Scientists at the University of Central Florida (UCF) have devised a way of sending adult stem cells back in time, and Shinya Yamanaka and John Gurdon were in Nobel Prize territory for their discovery that even non-stem adult cells can be epigenetically reprogrammed backward to a state where they could become a neural cell, cardiac cells, skeletal muscle cell, insulin-producing cells, and so on, with nearly infinite possibilities.
This discovery has far-reaching implications when we consider that diseased and “tired” cells which have aged badly could be returned to a pre-decision state – before we even know what kind of cell they are going to be. Yes, we really can send our cells back in time.
That’s more than a blank canvas our bodies could return to. It’s like giving an artist paints, brushes, clay, water colors, pastels, paper, and a bunch of other mediums to decide exactly what they want to create – from scratch. Ostensibly, we’d get healthy, vital cells that would result in a highly upgraded body and mind.
Just as an example of the possibilities available via genetic stem cell alteration exists in the Japanese man who was the first to receive reprogrammed stem cells from another person to stop muscular degeneration. However, the genetic material for this stem cell “transfusion” was gotten from embryos – a highly controversial method of supporting human health which brings into question, the first spark of human personhood.
The UCF scientists changed stem cells by using gene transfection (the insertion of genetic material) to coax mesenchymal stem cells to return to an embryonic state, but there is a better way. One which does not require the alteration of another’s cells, in the embryo of a human fetus or otherwise.
Instead of relying simply on genetic material we can use epigenetic changes to alter stem cell “frequencies” and thus their future cellular formation.
The problem, as Dr. Carlo Ventura describes it, is that despite these new achievements,
“. . . stem cell commitment and differentiation is still poorly understood, and it represents an extremely low-yield process, especially for a number of commitment that have long been considered as a major target in regenerative medicine including, as I said, the cardiac differentiation neurogenesis or the transformation into vascular cells. You have to consider that usually the differentiation of an embryonic cell into a cardiac cell; it’s a very low-yield process. It’s about 0.002% of the overall differentiating potential of the stem cells within the embryonic body. [Meaning the success rate is still not consistent]

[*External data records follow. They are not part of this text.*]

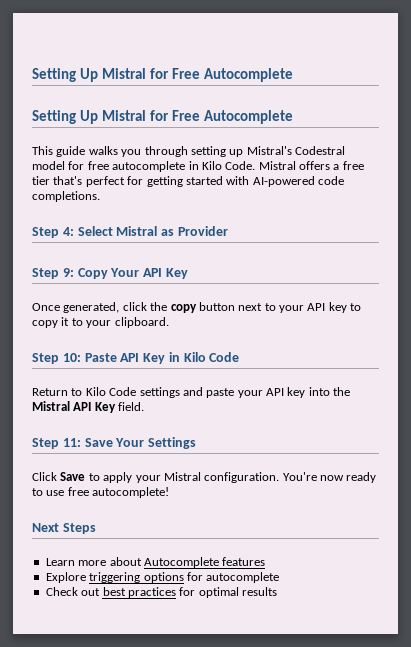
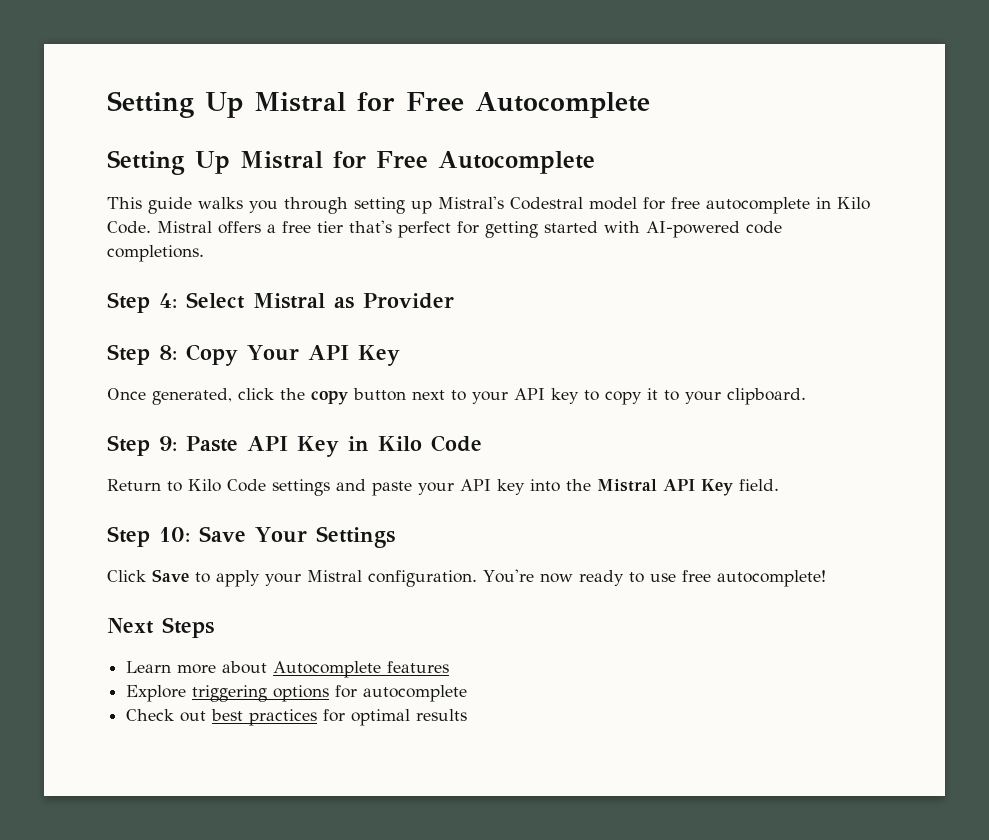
- Step 9: Copy Your API Key
+ Step 8: Copy Your API Key
- Step 10: Paste API Key in Kilo Code
+ Step 9: Paste API Key in Kilo Code
- Step 11: Save Your Settings
+ Step 10: Save Your Settings

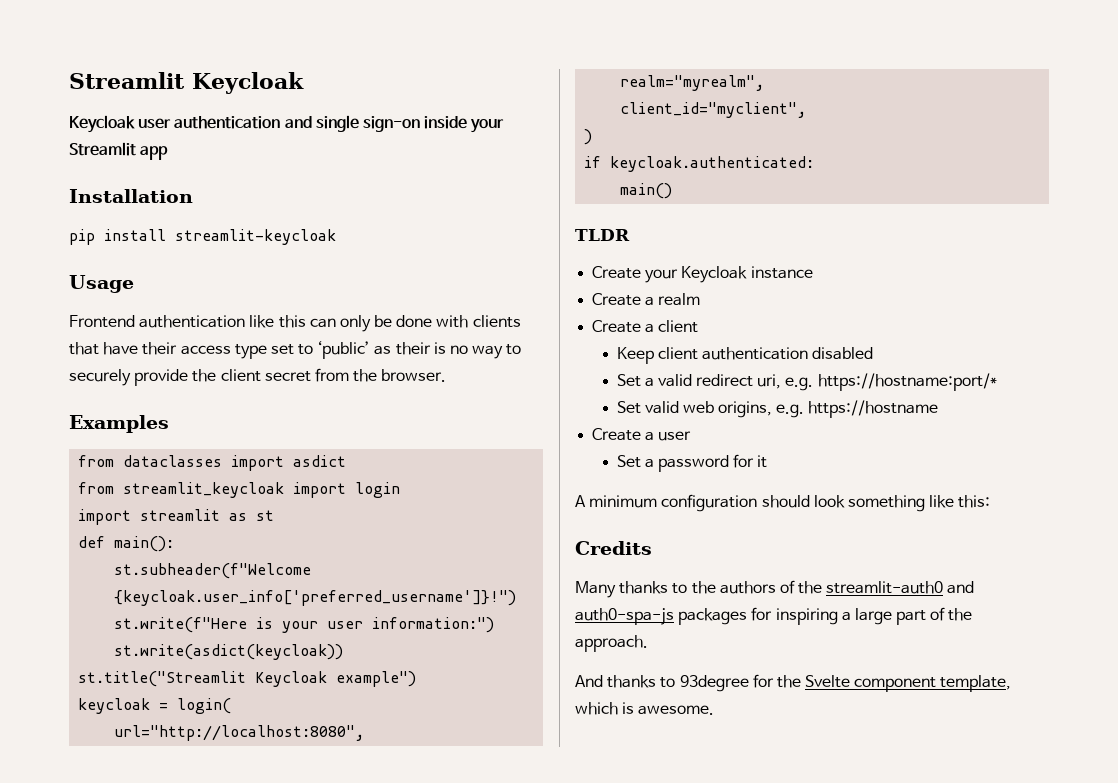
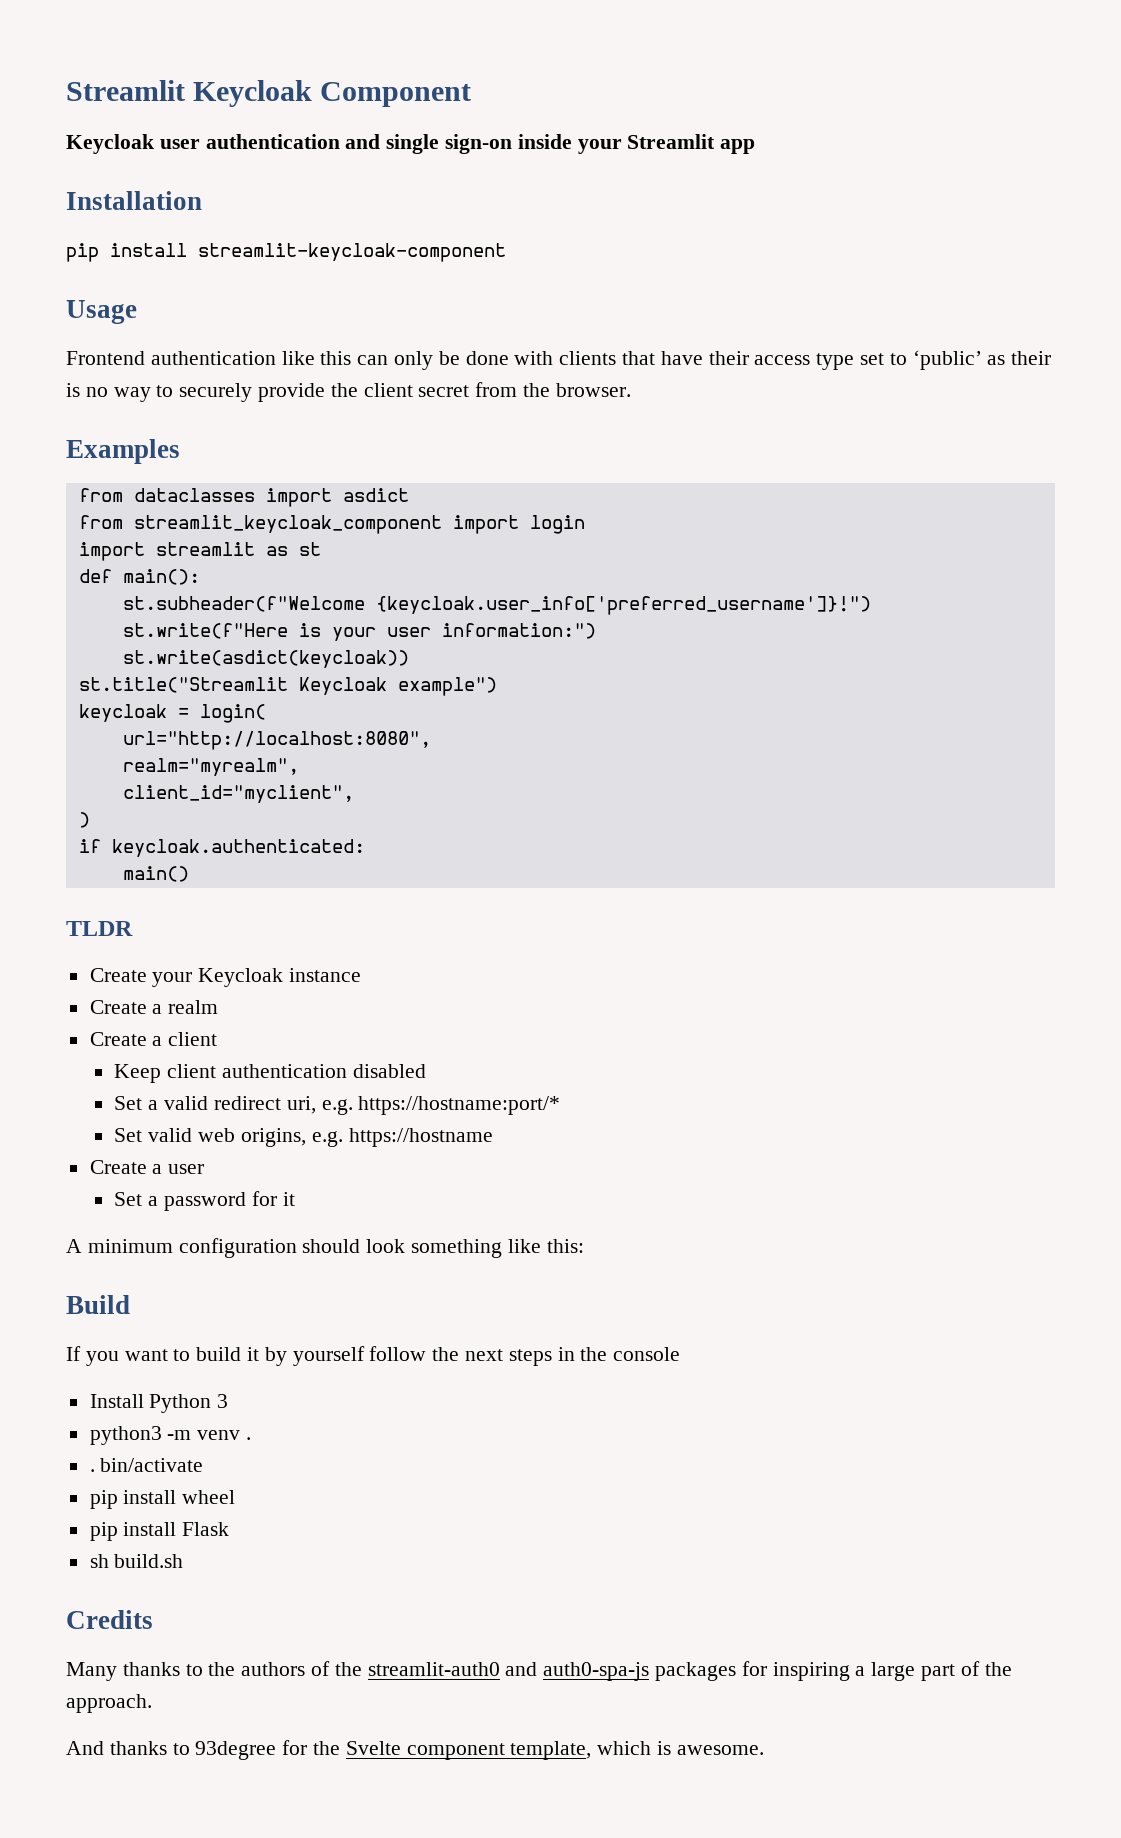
- Streamlit Keycloak
+ Streamlit Keycloak Component
- pip install streamlit-keycloak
+ pip install streamlit-keycloak-component
- from streamlit_keycloak import login
+ from streamlit_keycloak_component import login
+ Build
+ If you want to build it by yourself follow the next steps in the console
+ Install Python 3
+ python3 -m venv .
+ . bin/activate
+ pip install wheel
+ pip install Flask
+ sh build.sh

So, the main message is that we need to talk to stem cells or even to adult non-stem somatic cells to re-awake their healing potential insofar it was believed that all the chemistry may be able to talk to our genes or to handle the epigenetic information stored within DNA module.”
In other words, we need to talk in the cell’s language to get them to return to an embryonic state – without having to insert genetic material. We do this with healing modalities like those offered within the Soul Reprogramming Method’s tool belt.
A person who does not have their 12-strand DNA activated will not be able to apply the cellular reprogramming to themselves or others, because the energies that are managed during an astral healing, are of higher frequencies than the individuals non-reprogrammed DNA could access. However, once the trainings have been conducted and the 12-strand DNA is activated, the practitioner can “talk” in the cells language.
The cells can then be encouraged to return to an earlier state of being – one of health, vitality, and infinite possibility before taking form once again as a heart cell, a lung cell, a non-cancerous breast cell, or any other cell, as it is directed by our conscious intention. This is the scientifically supported phenomenon of epigenetic healing. No time-machine needed.